Yea, then you must be forgetting the whole mid century modern movement. Where some of the greatest architects in this century created iconic homes and neighborhoods in the Los Angeles and Palm Springs areas.
Duh, haven't you ever heard of Pierre Koenig or Richard Neutra?
Ever major city is guilty of "cookie cutter" tract homes and I've seen them in Seattle.
Resident poster toughguy said "no character" in the Sunbelt. You're right, some interesting and even wacked out architecture exists in the Sunbelt.
Right, in the late 80s or early 90s, it was Northwest chateau (arch top windows in the main part of the house or in "cute" dormers) or Northwest traditional/transitional. Now, except for the occasional modern home, it's virtually all Craftsman in SEA or PDX, which I detest. They look "old" from the get-go.

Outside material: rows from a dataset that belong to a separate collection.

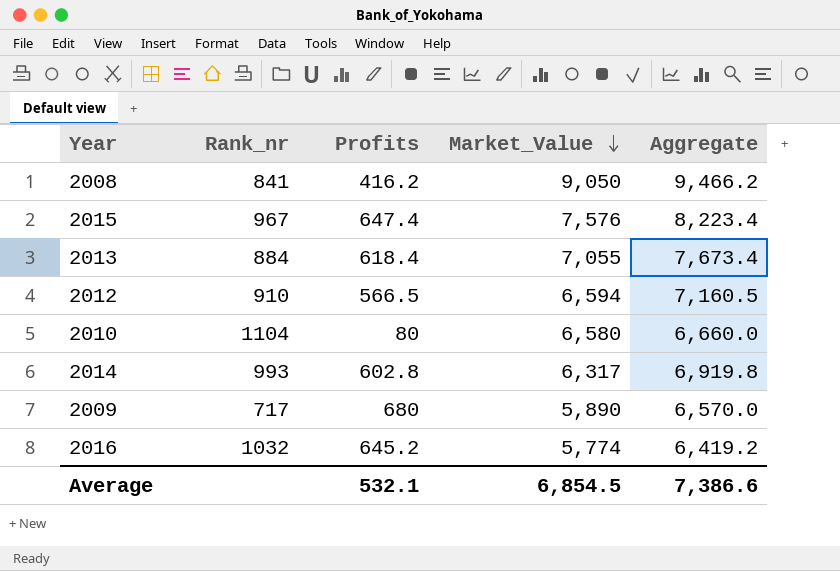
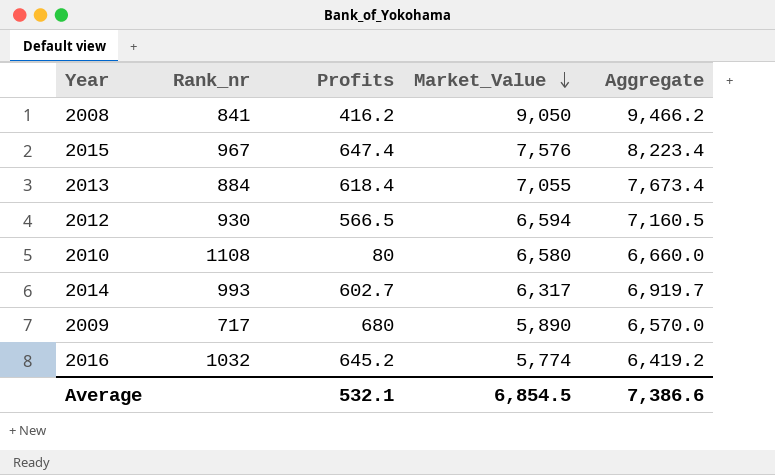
2012 | Rank_nr: 910 -> 930
2010 | Rank_nr: 1104 -> 1108
2014 | Profits: 602.8 -> 602.7
2014 | Aggregate: 6,919.8 -> 6,919.7

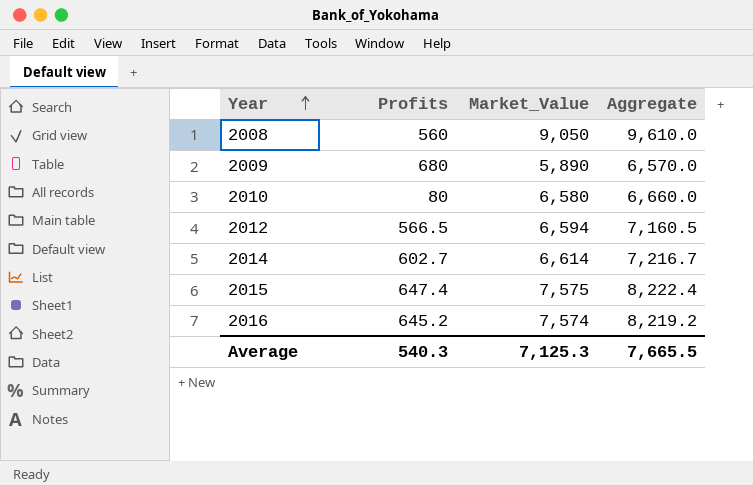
row order: Market_Value descending -> Year ascending
column Rank_nr | position: 2 -> none
row 2013: 884 | 618.4 | 7,055 | 7,673.4 -> none
2008 | Profits: 416.2 -> 560
2008 | Aggregate: 9,466.2 -> 9,610.0
2014 | Market_Value: 6,317 -> 6,614
2014 | Aggregate: 6,919.7 -> 7,216.7
2015 | Market_Value: 7,576 -> 7,575
2015 | Aggregate: 8,223.4 -> 8,222.4
2016 | Market_Value: 5,774 -> 7,574
2016 | Aggregate: 6,419.2 -> 8,219.2
Average | Profits: 532.1 -> 540.3
Average | Market_Value: 6,854.5 -> 7,125.3
Average | Aggregate: 7,386.6 -> 7,665.5

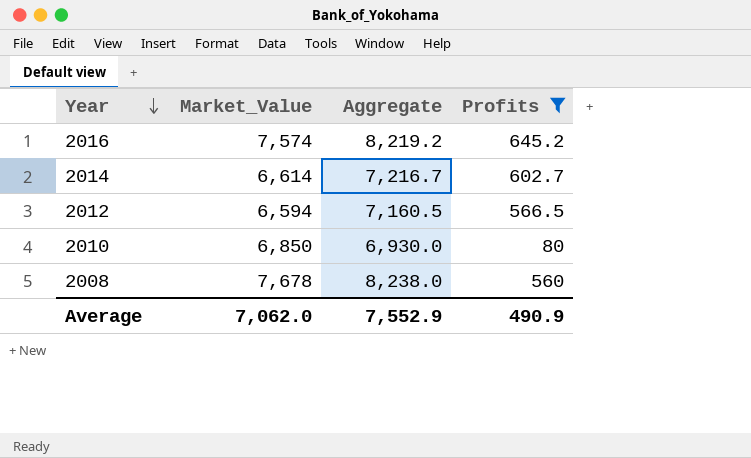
filter: none -> Profits <= 645.2
row order: Year ascending -> Year descending
column Profits | position: 2 -> 4
2010 | Market_Value: 6,580 -> 6,850
2010 | Aggregate: 6,660.0 -> 6,930.0
2008 | Market_Value: 9,050 -> 7,678
2008 | Aggregate: 9,610.0 -> 8,238.0
Average | Market_Value: 7,125.3 -> 7,062.0
Average | Aggregate: 7,665.5 -> 7,552.9
Average | Profits: 540.3 -> 490.9

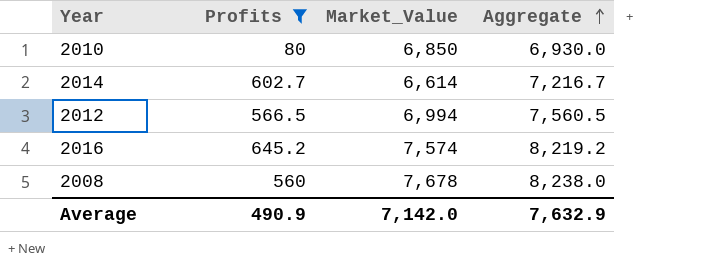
row order: Year descending -> Aggregate ascending
column Profits | position: 4 -> 2
2012 | Market_Value: 6,594 -> 6,994
2012 | Aggregate: 7,160.5 -> 7,560.5
Average | Market_Value: 7,062.0 -> 7,142.0
Average | Aggregate: 7,552.9 -> 7,632.9

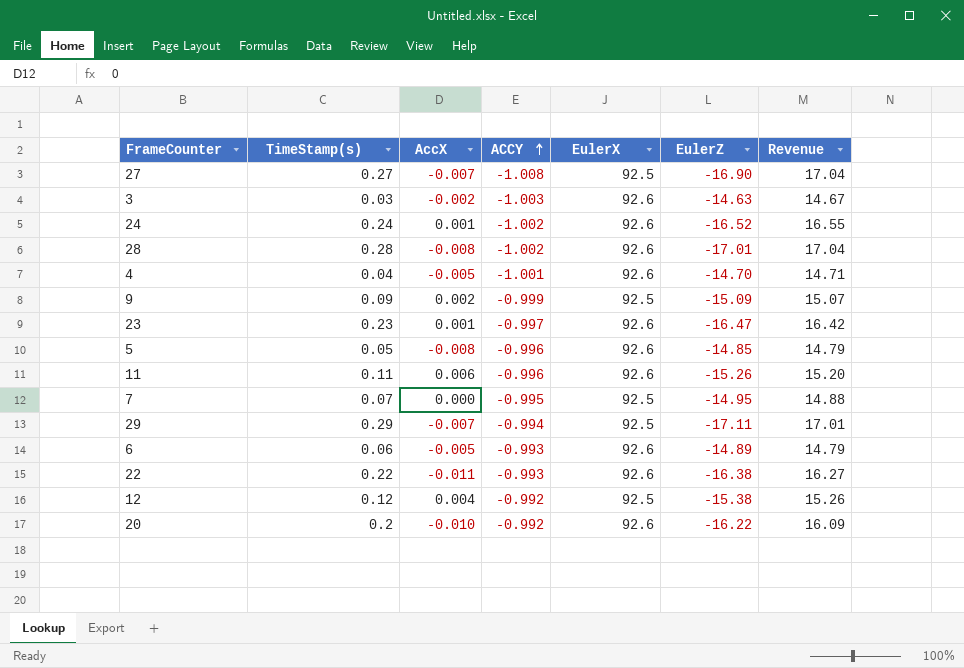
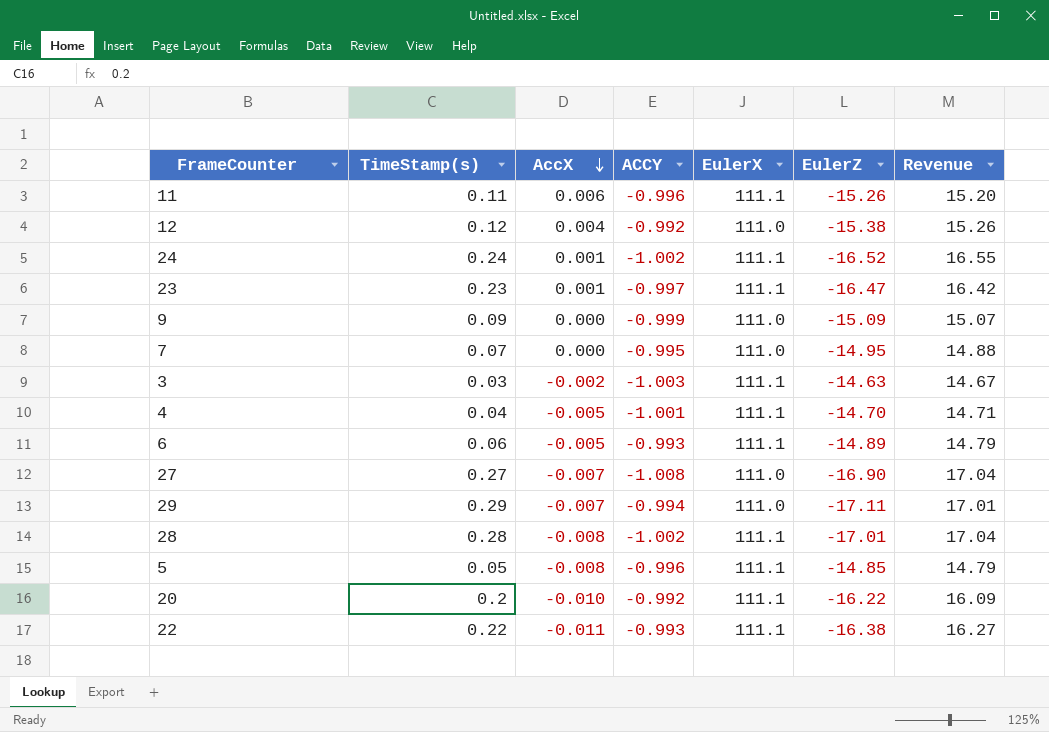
row order: ACCY ascending -> AccX descending
11 | EulerX: 92.6 -> 111.1
12 | EulerX: 92.5 -> 111.0
24 | EulerX: 92.6 -> 111.1
23 | EulerX: 92.6 -> 111.1
9 | AccX: 0.002 -> 0.000
9 | EulerX: 92.5 -> 111.0
7 | EulerX: 92.5 -> 111.0
3 | EulerX: 92.6 -> 111.1
4 | EulerX: 92.6 -> 111.1
6 | EulerX: 92.6 -> 111.1
27 | EulerX: 92.5 -> 111.0
29 | EulerX: 92.5 -> 111.0
28 | EulerX: 92.6 -> 111.1
5 | EulerX: 92.6 -> 111.1
20 | EulerX: 92.6 -> 111.1
22 | EulerX: 92.6 -> 111.1

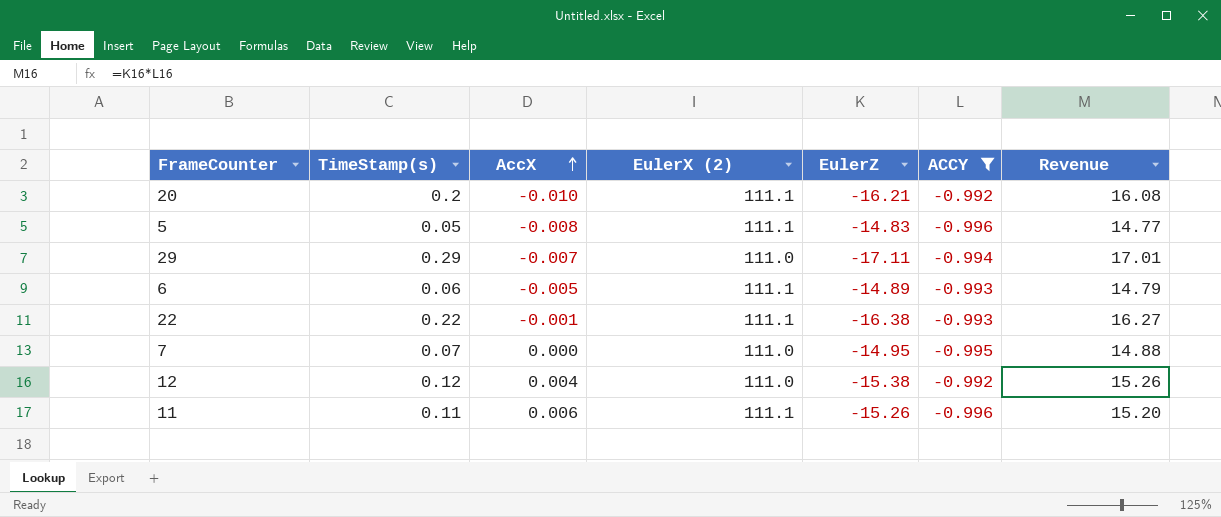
filter: none -> ACCY >= -0.996
row order: AccX descending -> AccX ascending
column name: EulerX -> EulerX (2)
column ACCY | position: 4 -> 6
20 | EulerZ: -16.22 -> -16.21
20 | Revenue: 16.09 -> 16.08
5 | EulerZ: -14.85 -> -14.83
5 | Revenue: 14.79 -> 14.77
22 | AccX: -0.011 -> -0.001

...except that the actual old houses, the real craftsmen, have some charm.
The new pseudo craftsmen are often built cheaply, without the ornamentation of the real thing.
I just agree so MUCH with this comment. I am so tired of living around unruly kids. I remember the same things. Parents would not take you out if you couldn't, in my Mother's terms "ACT RIGHT". And yes they would pull you out of r a good lecturing...uh, huh...and sometimes the belt did the lecturing for them...at least in my family...and I didn't die, and I love my parents, and I turned out quite well. So, I sold on Seattle. :-)
On one hand, I think people may have kids because its expected, the thing to do, what the folks expect of them. Then, they realize it is a heavy commitment for a good chunk of their lives.
On the other hand, parents are both so busy these days, jobs are so demanding that often two people are expected to do the job of three and overtime with no pay is the norm, as is working at home. 'Flex' time and the ability to work at home has turned into a boon for businesses, because people now no longer put in the old standard eight hour day.
So parents often neglect their kids, feel guilty over it, and think they are doing the kids a favor by allowing them to go wild.
Often, the parents are so tired and overworked that they just scream at the kids.
Why do they bother to reproduce if they cannot do a good job? To get the warm fuzzies that perhaps their parents never gave them? If they had 'family learning' classes in high school perhaps teens might become more responsible adults who can face the realities of family life.